Frigyes
Karinthy : Nouvelles parues dans la presse
gangsters
Hum, hum. Une affaire
bien pénible ce mec, ce Syc… ou Sicc,
ou comment on l’appelle déjà ce roi de la pègre américaine. Moi-même je secoue
la tête, néanmoins je suis indulgent avec la ville et l’opinion publique et les
autorités – les enfants, avouons que c’était une affaire pénible, mais j’étais
comme les autres, ne reprochons rien à personne, moi aussi je brûlais d’envie
de le voir quand j’ai entendu dire qu’il est arrivé. Un gangster, un vrai
gangster, un croque-mitaine américain dont on se sert pour faire peur aux
petits européens, il les emportera s’ils ne sont pas sages. Un gangster, un
vrai gangster, un chevalier du cambriolage, un nez de cuir, le roi du revolver,
qui braque les passants depuis son auto blindée ! Au temps de la
prohibition il a amassé des fortunes effroyables, il a noyé l’Amérique asséchée
dans l’alcool de bois, il traînait derrière lui des bébés enchaînés, il les
exposait dans ses vitrines illuminées, avec une feuille au cou portant le
montant de la rançon.
Une affaire pénible, franchement pénible,
hum, hum. Le mieux serait de l’oublier, ne plus y penser, la chasser d’un
revers de main comme quand dans la rue, entre amis, on se rappelle un souvenir
pénible, un faux pas, comme par exemple hier j’ai vachement flatté le maître de
la maison, puis il s’est avéré que c’était un domestique – que c’est pénible,
on secoue la tête et on dit vigoureusement, à haute voix dans la rue : oh
là, là, quand même, allons, passons !
Évidemment nous étions tous curieux de le
voir. Il a été appelé ici, hélé là-bas, interviewé par des journalistes,
recherché par des délégations d’associations, interrogé pendant des heures par
les autorités, convoqué à la douane, ils ont longtemps négocié avec lui avant
de conclure. Je veux même croire ce que j’ai entendu d’une oreille, que
"le Cercle Féminin de
À quel point nous voulions être généreux
avec ce salopard ! En comprenant sa situation impossible, qu’il est
incapable de dépenser sa fortune insensée car toutes les portes lui sont
interdites, nous avons bien voulu l’autoriser à faire une donation à quelques
sociétés de bienfaisance, par exemple la Société d’Entraide des Propriétaires
Terriens en Souffrance Puerpérale, et à s’installer, au nom du Seigneur, qui
voit l’agneau prodigue revenu au bercail d’un œil plus caressant que ses autres
agneaux. Une action sérieuse a été lancée,
Et que se passe-t-il là-dessus, je vous le
demande ?
Le lendemain matin on comprend que le type
n’a pas de fortune et qu’il n’est même pas un gangster.

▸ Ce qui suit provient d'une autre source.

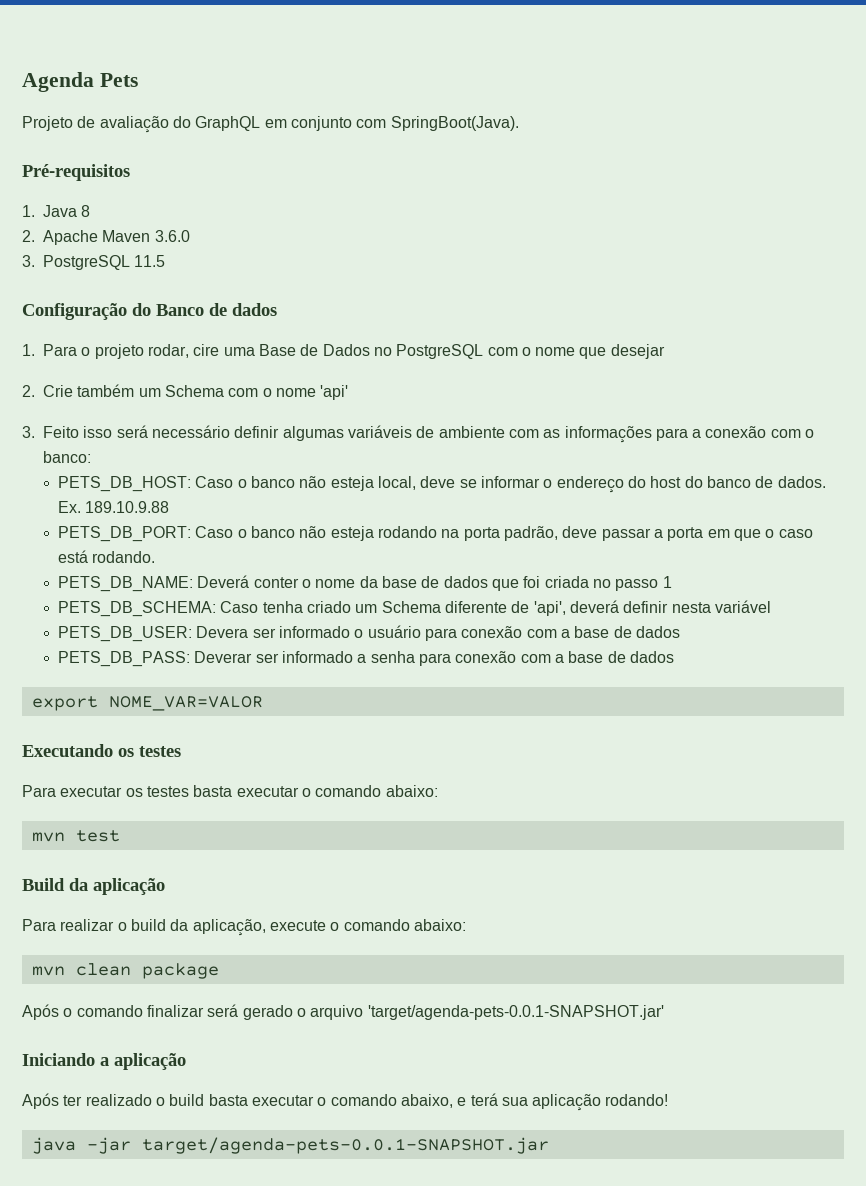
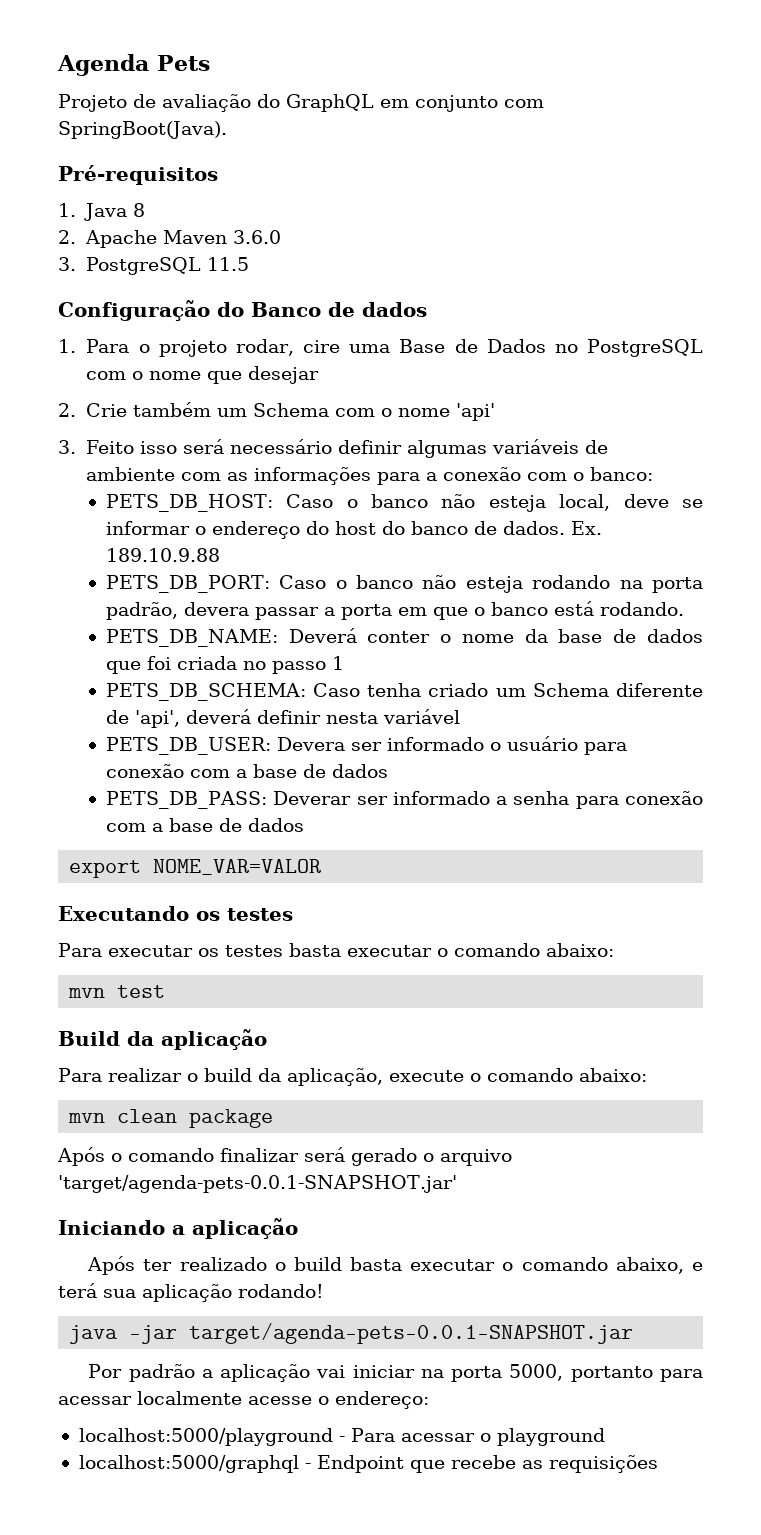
[562,526,598,538] deve -> [183,602,249,616] devera
[778,529,813,538] caso -> [490,602,548,616] banco
(549, 1145) none -> [88,1364,703,1382] [58,1391,429,1409] [78,1428,605,1446] [78,1455,658,1473] // Por padrão a aplicação vai iniciar na porta 5000, portanto para acessar localmente acesse o endereço: // localhost:5000/playground - Para acessar o playground // localhost:5000/graphql - Endpoint que recebe as requisições

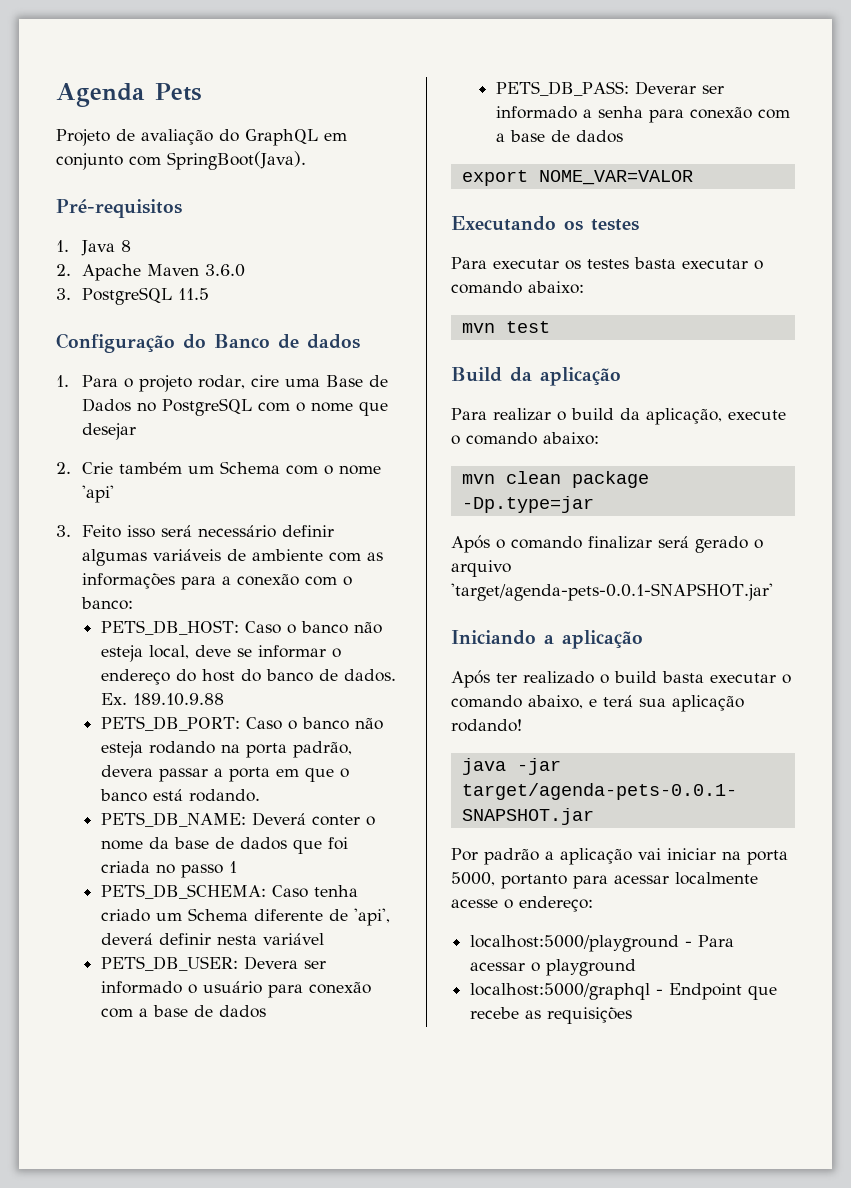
(274, 1118) none -> [461,496,594,513] -Dp.type=jar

C’est un type ordinaire, vulgaire.
Il n’a jamais fait la contrebande de
l’alcool, jamais enlevé de bébé, il a été pris sur le fait quand il a tenté de
déchiffrer dans un dictionnaire ce que le mot "kidnapping" voulait
dire.
L’agneau prodigue.
Il n’a jamais commis l’ombre d’un crime
dans sa vie !
Quel escroc insolent !
Quant à sa fortune… Il est simplement venu
chez nous pour se cacher. Et pour vivre pour pas cher.
Mais on l’a vite expulsé du pays. Ganef, racaille, lui a-t-on dit, faites vos prières.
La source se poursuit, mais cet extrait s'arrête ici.